[AVAILABLE DATA]
= Beginning of Section =
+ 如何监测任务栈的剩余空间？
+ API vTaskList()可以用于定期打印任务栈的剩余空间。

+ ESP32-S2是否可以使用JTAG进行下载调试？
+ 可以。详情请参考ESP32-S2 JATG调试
= End of Section =
= Beginning of Section =
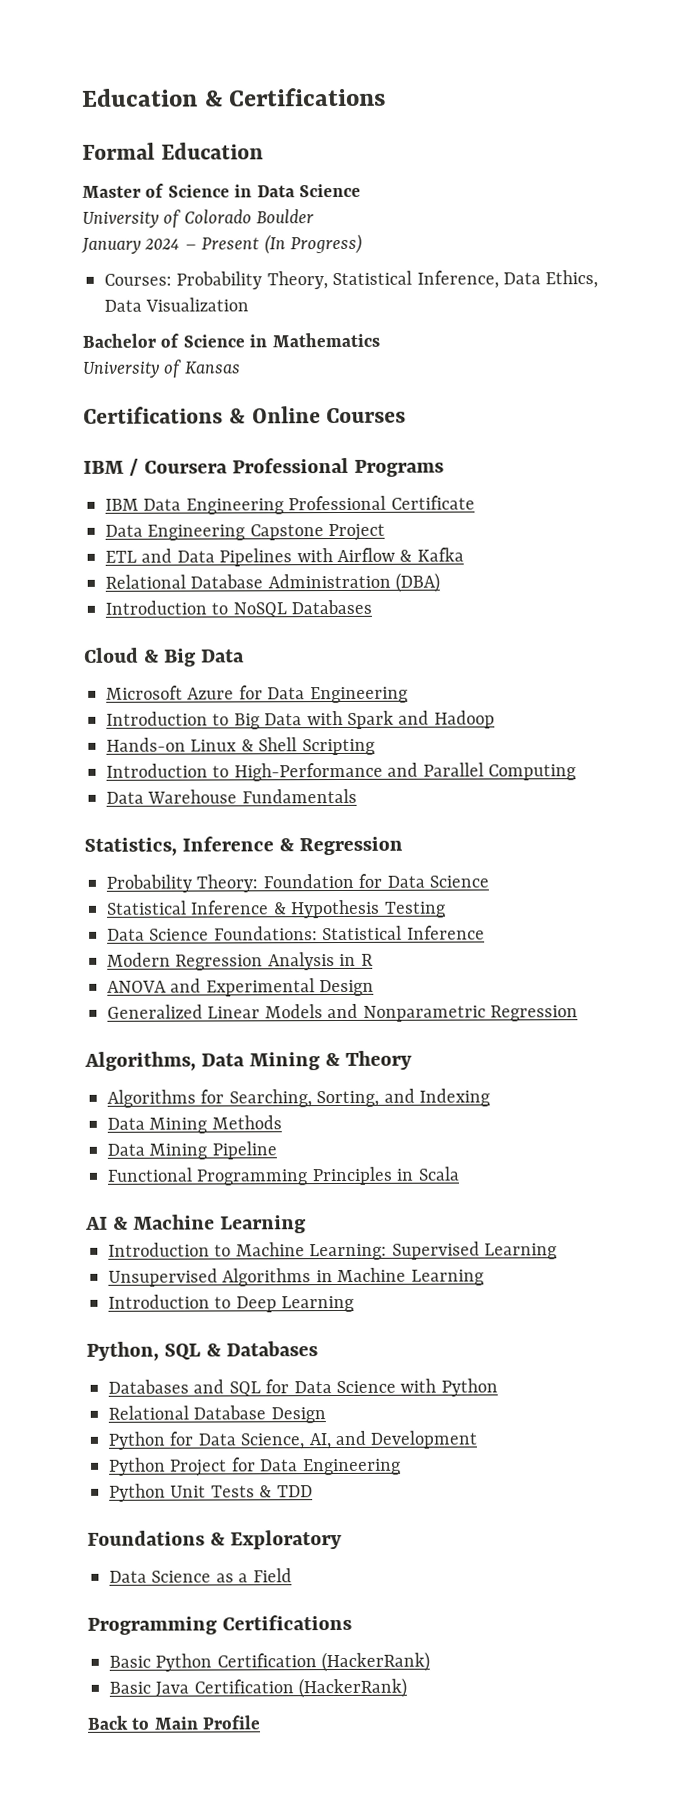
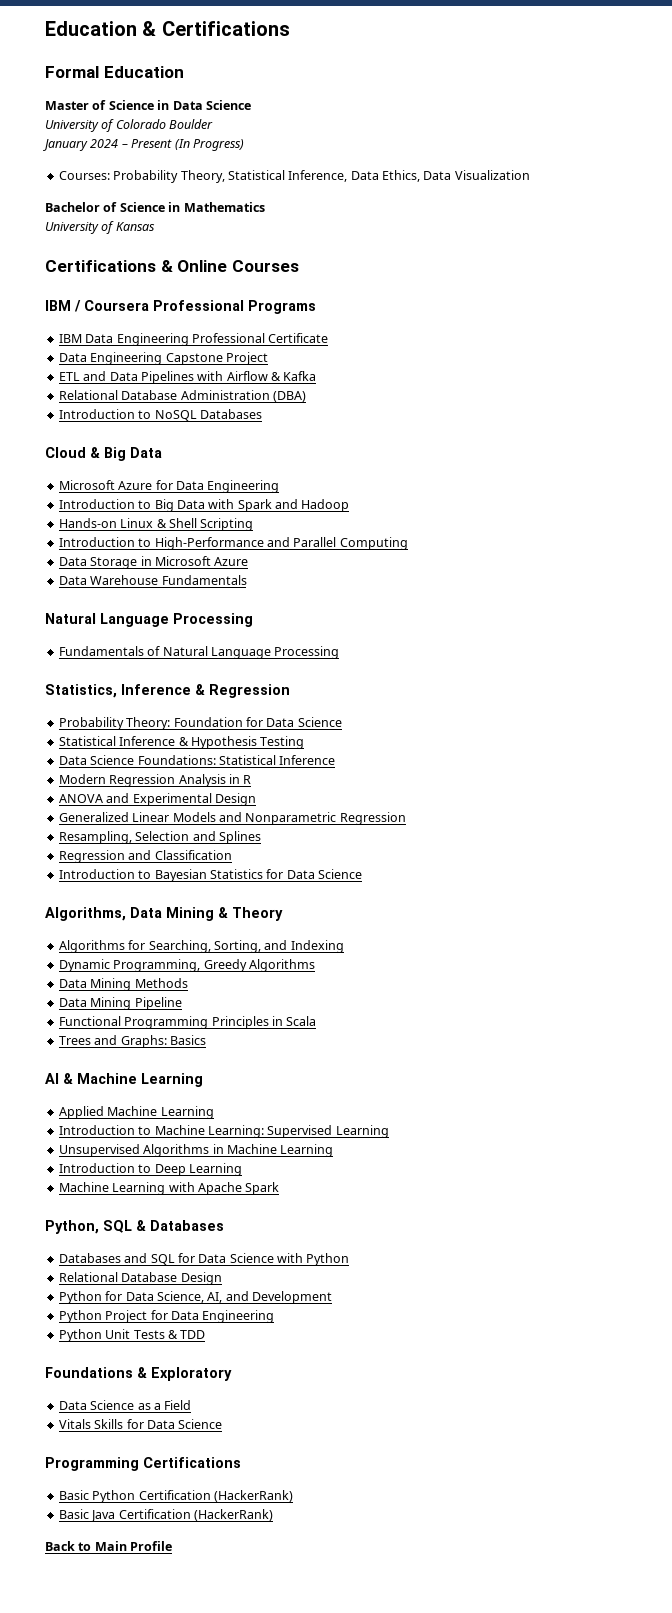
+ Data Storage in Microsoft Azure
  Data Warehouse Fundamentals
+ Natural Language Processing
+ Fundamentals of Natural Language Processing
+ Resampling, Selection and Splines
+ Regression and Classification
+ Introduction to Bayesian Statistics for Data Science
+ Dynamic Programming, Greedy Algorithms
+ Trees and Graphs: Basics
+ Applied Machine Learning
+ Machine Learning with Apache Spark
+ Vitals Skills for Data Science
= End of Section =
= Beginning of Section =
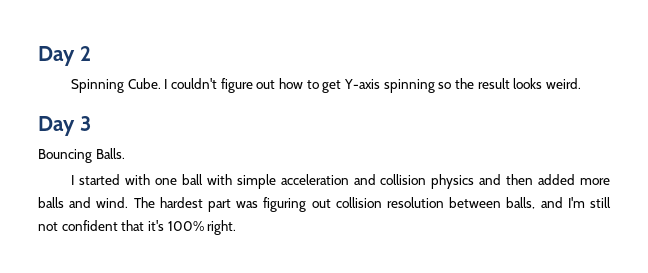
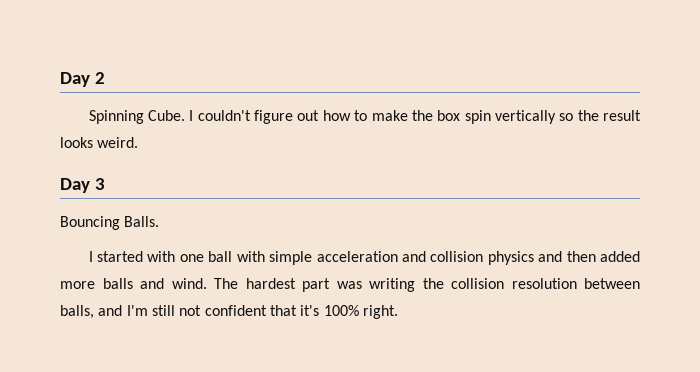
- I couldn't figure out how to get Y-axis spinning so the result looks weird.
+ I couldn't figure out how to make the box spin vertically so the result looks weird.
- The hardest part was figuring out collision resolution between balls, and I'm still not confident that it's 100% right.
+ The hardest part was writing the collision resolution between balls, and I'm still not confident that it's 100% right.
= End of Section =
[WORK INSTRUCTION] Among the lines above, which ones include the word "that"? Copy them.

[YOUR SOLUTION]
- The hardest part was figuring out collision resolution between balls, and I'm still not confident that it's 100% right.
+ The hardest part was writing the collision resolution between balls, and I'm still not confident that it's 100% right.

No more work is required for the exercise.